Vous n'avez pu vous ressaisir.

 

Ce fut alors de deux voix blanches

Entre deux glissades en skis,

Sur le bois de ces frêles planches,

Ce fut alors de deux voix blanches

Que l'accord sacré fut acquis.

 

De la première page blanche

Du grand livre des amoureux

Sur lequel votre aveu se penche

De la première page blanche

A l'ultime soyez heureux !

 

 

 

 

 

 

 

 

SYMPHONIE BLANCHE

A Françoise et Georges Wilz 20 mai 1944

 

Vous glissiez sur la piste blanche,

Subjugués par l'élan vainqueur ;

Rose et lis, violette et pervenche,

Vous glissiez sur la piste blanche,

Vous avez entraîné son coeur.

 

Jusqu'au fond de votre âme blanche

Il a plongé son regard noir

Semant l'émoi d'une avalanche

Jusqu'au fond de votre âme blanche

Où bientôt levait un espoir.

 

Ce fut alors de deux voix blanches,

Dans l'ivresse d'un trouble exquis,

Sur le bois de vos frêles planches,

Ce fut alors de deux voix blanches

Que l'accord sacré fut acquis.

 

Sur la première page blanche

Du grand livre des amoureux

Vous signez : l'avenir s'enclenche !

De la première page blanche

A l'ultime soyez heureux.

 

 

 

 

 

DEPIT

 

 

D'un amour aussi vif que lentement conçu,

Je vous aimais, Emma, et n'en fis pas mystère.

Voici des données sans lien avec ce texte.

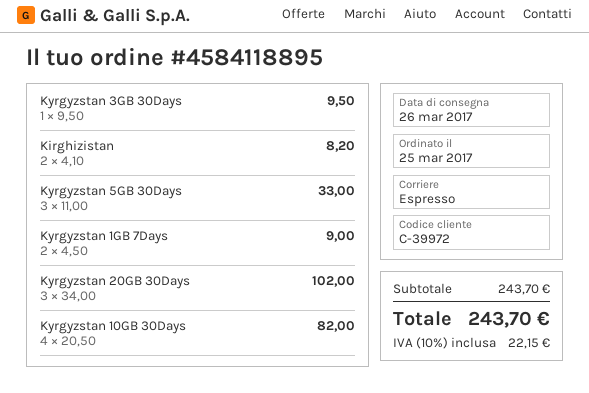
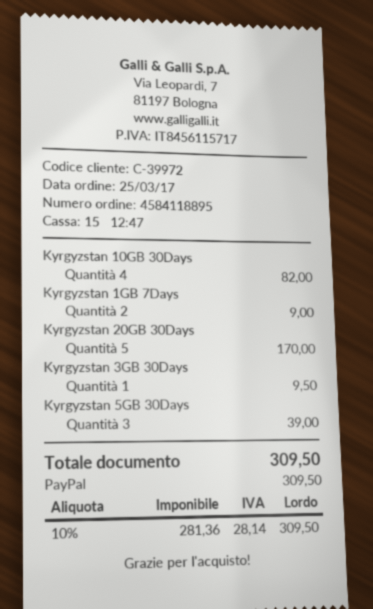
Kirghizistan: 2 for 8.20 -> none
Kyrgyzstan 5GB 30Days: 3 for 33.00 -> 3 for 39.00
Kyrgyzstan 20GB 30Days: 3 for 102.00 -> 5 for 170.00
tax: 10% = 22.15 -> 10% = 28.14
total: 243.70 -> 309.50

Comment aurais-je pu, discrètement, le taire,

Puisqu'aussi bien que vous la foule l'avait su.

 

Si malgré tant d'efforts il fut inaperçu

De votre indifférence, où, pauvre et solitaire

J'ai puisé le dédain des biens de cette terre,

C'est que vous avez trop donné, moi rien reçu.

 

Au lieu d'une existence à deux, facile et tendre,

Vous avez préféré jamais ne rien entendre

Et fuir, persévérante, au seul bruit de mes pas.

 

Malgré ces déceptions, je vous serai fidèle,

Et quand, ouï votre nom, je penserai : c'est elle,

Je me mordrai les poings et ne pleurerai pas !

 

 

 

 

 

EN ALSACE !

G.P.X Pentecôte 1936

 

Puisque nous avons pu dans la félicité

Oublier pour trois jours les soucis lourds de l'heure,

Avant que de rentrer chacun dans sa demeure

De ces moments heureux fixons la qualité.

 

Elle est faite avant tout de cette affinité

Qui, malgré les jaloux obstinés qu'elle écoeure,

Brave la calomnie et n'est jamais un leurre

En toute indépendance et rare égalité.

 

Son charme s'affirmait dans notre vieille Alsace

Au flanc de ses ballons, par ses bourgs d'où la trace

Du conquérant vaincu disparut sans effort.

 

Et là nous retrouvions la vigueur d'une race

Au coeur si près de nous, si fidèle et si fort !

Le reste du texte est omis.